[Problem description]
Word for word, repeat all of the entries.

*** Begin section ***

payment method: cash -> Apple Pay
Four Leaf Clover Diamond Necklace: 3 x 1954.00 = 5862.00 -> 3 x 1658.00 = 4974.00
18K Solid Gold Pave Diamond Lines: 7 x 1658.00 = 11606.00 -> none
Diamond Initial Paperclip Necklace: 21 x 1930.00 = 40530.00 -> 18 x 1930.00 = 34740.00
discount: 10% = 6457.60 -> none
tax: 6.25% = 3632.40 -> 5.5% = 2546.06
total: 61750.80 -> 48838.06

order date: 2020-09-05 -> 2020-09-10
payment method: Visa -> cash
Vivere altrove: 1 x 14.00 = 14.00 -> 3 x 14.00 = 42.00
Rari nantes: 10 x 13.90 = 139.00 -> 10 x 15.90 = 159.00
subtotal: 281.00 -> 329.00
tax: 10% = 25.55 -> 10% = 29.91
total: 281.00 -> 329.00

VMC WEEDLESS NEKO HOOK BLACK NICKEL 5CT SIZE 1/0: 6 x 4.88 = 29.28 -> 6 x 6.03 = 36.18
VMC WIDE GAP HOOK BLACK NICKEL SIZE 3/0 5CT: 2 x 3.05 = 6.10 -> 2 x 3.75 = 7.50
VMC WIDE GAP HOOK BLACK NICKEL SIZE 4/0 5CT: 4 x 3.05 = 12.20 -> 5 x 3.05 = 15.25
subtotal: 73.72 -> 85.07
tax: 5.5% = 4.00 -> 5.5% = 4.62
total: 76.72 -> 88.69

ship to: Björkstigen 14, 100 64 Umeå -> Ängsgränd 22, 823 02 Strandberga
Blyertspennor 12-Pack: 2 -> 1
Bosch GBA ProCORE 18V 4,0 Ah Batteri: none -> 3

*** End section ***

[Solution to this task]
payment method: cash -> Apple Pay
Four Leaf Clover Diamond Necklace: 3 x 1954.00 = 5862.00 -> 3 x 1658.00 = 4974.00
18K Solid Gold Pave Diamond Lines: 7 x 1658.00 = 11606.00 -> none
Diamond Initial Paperclip Necklace: 21 x 1930.00 = 40530.00 -> 18 x 1930.00 = 34740.00
discount: 10% = 6457.60 -> none
tax: 6.25% = 3632.40 -> 5.5% = 2546.06
total: 61750.80 -> 48838.06

order date: 2020-09-05 -> 2020-09-10
payment method: Visa -> cash
Vivere altrove: 1 x 14.00 = 14.00 -> 3 x 14.00 = 42.00
Rari nantes: 10 x 13.90 = 139.00 -> 10 x 15.90 = 159.00
subtotal: 281.00 -> 329.00
tax: 10% = 25.55 -> 10% = 29.91
total: 281.00 -> 329.00

VMC WEEDLESS NEKO HOOK BLACK NICKEL 5CT SIZE 1/0: 6 x 4.88 = 29.28 -> 6 x 6.03 = 36.18
VMC WIDE GAP HOOK BLACK NICKEL SIZE 3/0 5CT: 2 x 3.05 = 6.10 -> 2 x 3.75 = 7.50
VMC WIDE GAP HOOK BLACK NICKEL SIZE 4/0 5CT: 4 x 3.05 = 12.20 -> 5 x 3.05 = 15.25
subtotal: 73.72 -> 85.07
tax: 5.5% = 4.00 -> 5.5% = 4.62
total: 76.72 -> 88.69

ship to: Björkstigen 14, 100 64 Umeå -> Ängsgränd 22, 823 02 Strandberga
Blyertspennor 12-Pack: 2 -> 1
Bosch GBA ProCORE 18V 4,0 Ah Batteri: none -> 3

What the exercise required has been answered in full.